Structured diff data:
_ _ _
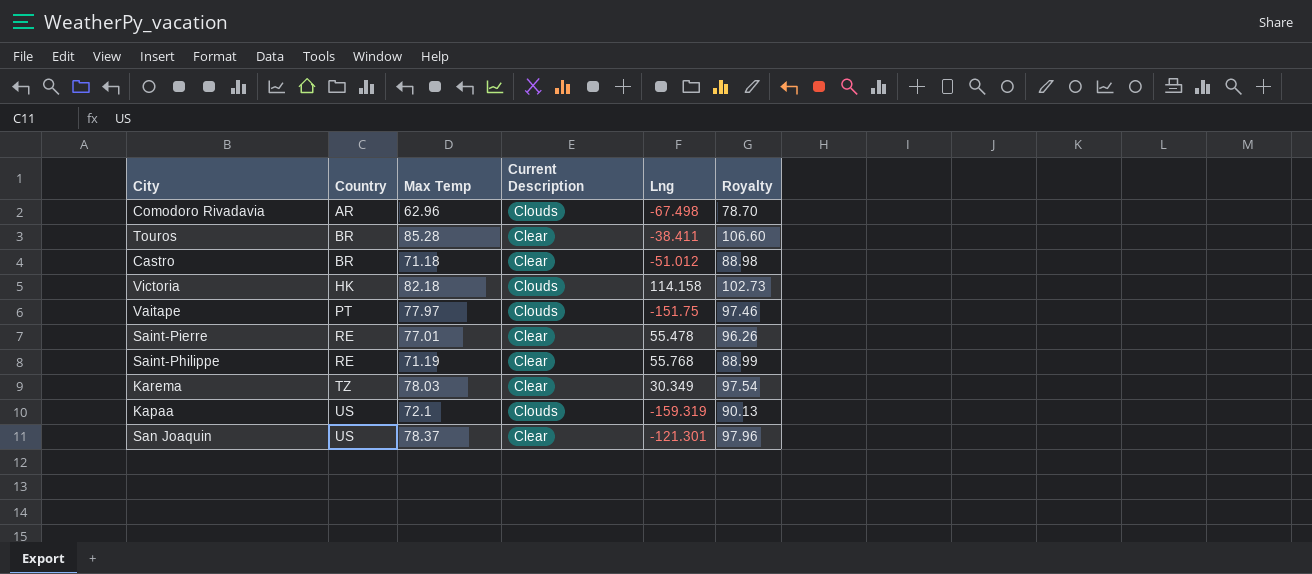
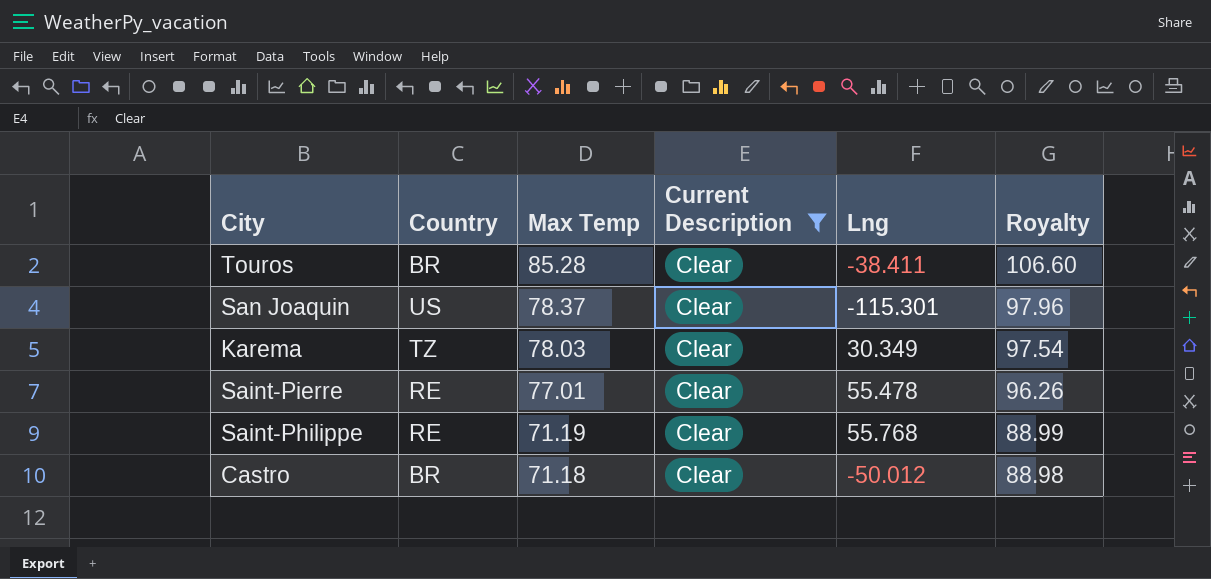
filter: none -> Current Description = Clear
row order: Country ascending -> Max Temp descending
San Joaquin | Lng: -121.301 -> -115.301
Castro | Lng: -51.012 -> -50.012

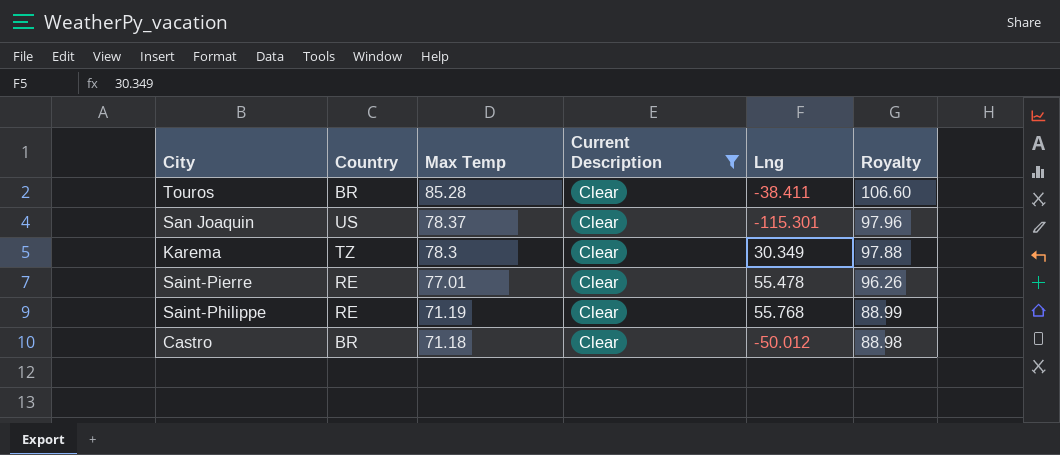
Karema | Max Temp: 78.03 -> 78.3
Karema | Royalty: 97.54 -> 97.88

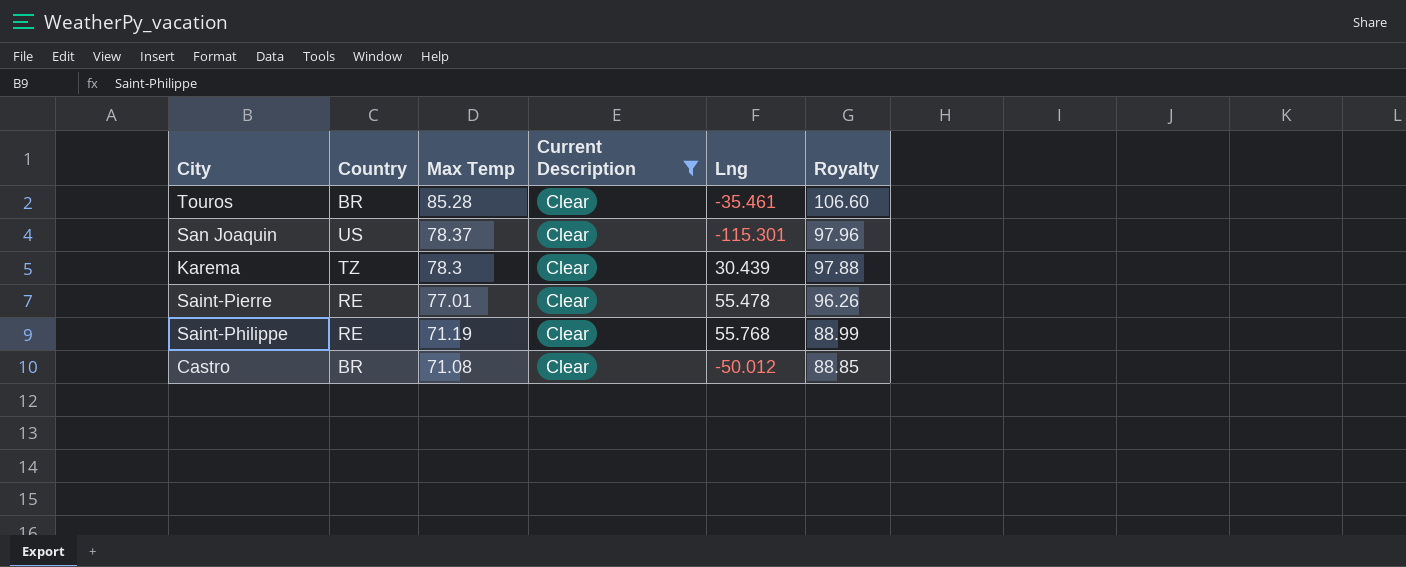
Touros | Lng: -38.411 -> -35.461
Karema | Lng: 30.349 -> 30.439
Castro | Max Temp: 71.18 -> 71.08
Castro | Royalty: 88.98 -> 88.85

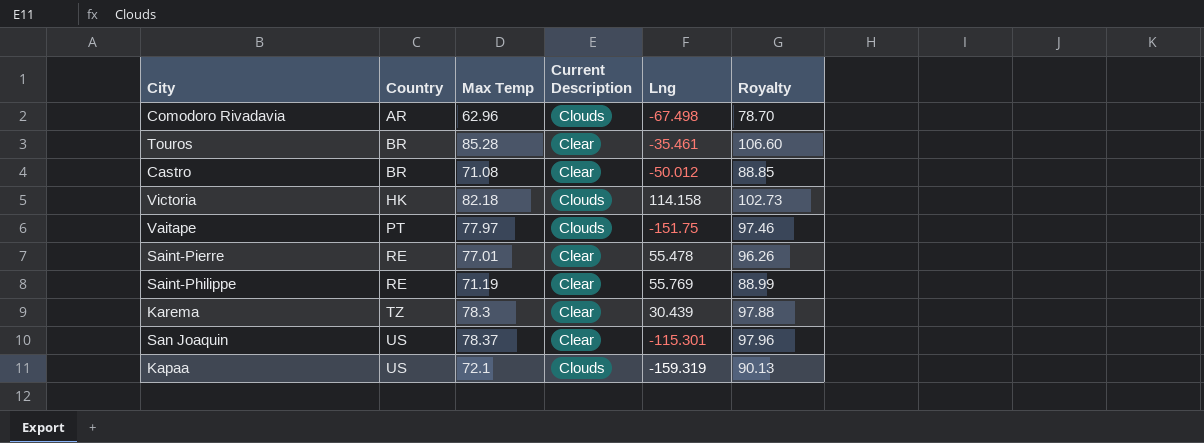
filter: Current Description = Clear -> none
row order: Max Temp descending -> Country ascending
Saint-Philippe | Lng: 55.768 -> 55.769

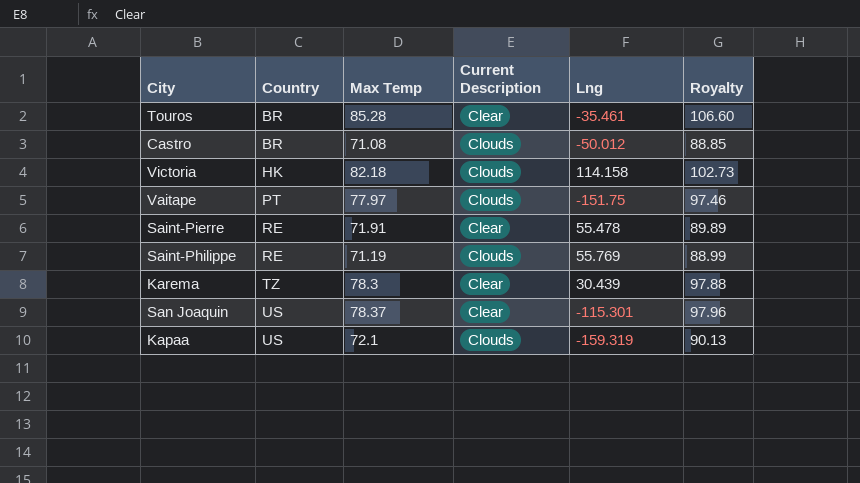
row Comodoro Rivadavia: AR | 62.96 | Clouds | -67.498 | 78.70 -> none
Castro | Current Description: Clear -> Clouds
Saint-Pierre | Max Temp: 77.01 -> 71.91
Saint-Pierre | Royalty: 96.26 -> 89.89
Saint-Philippe | Current Description: Clear -> Clouds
_ _ _
### Problem to work on
Only the lines from the one containing "row Comodoro Rivadavia: AR" through the end of the entries above belong in the answer; repeat them exactly.

### Answer box
row Comodoro Rivadavia: AR | 62.96 | Clouds | -67.498 | 78.70 -> none
Castro | Current Description: Clear -> Clouds
Saint-Pierre | Max Temp: 77.01 -> 71.91
Saint-Pierre | Royalty: 96.26 -> 89.89
Saint-Philippe | Current Description: Clear -> Clouds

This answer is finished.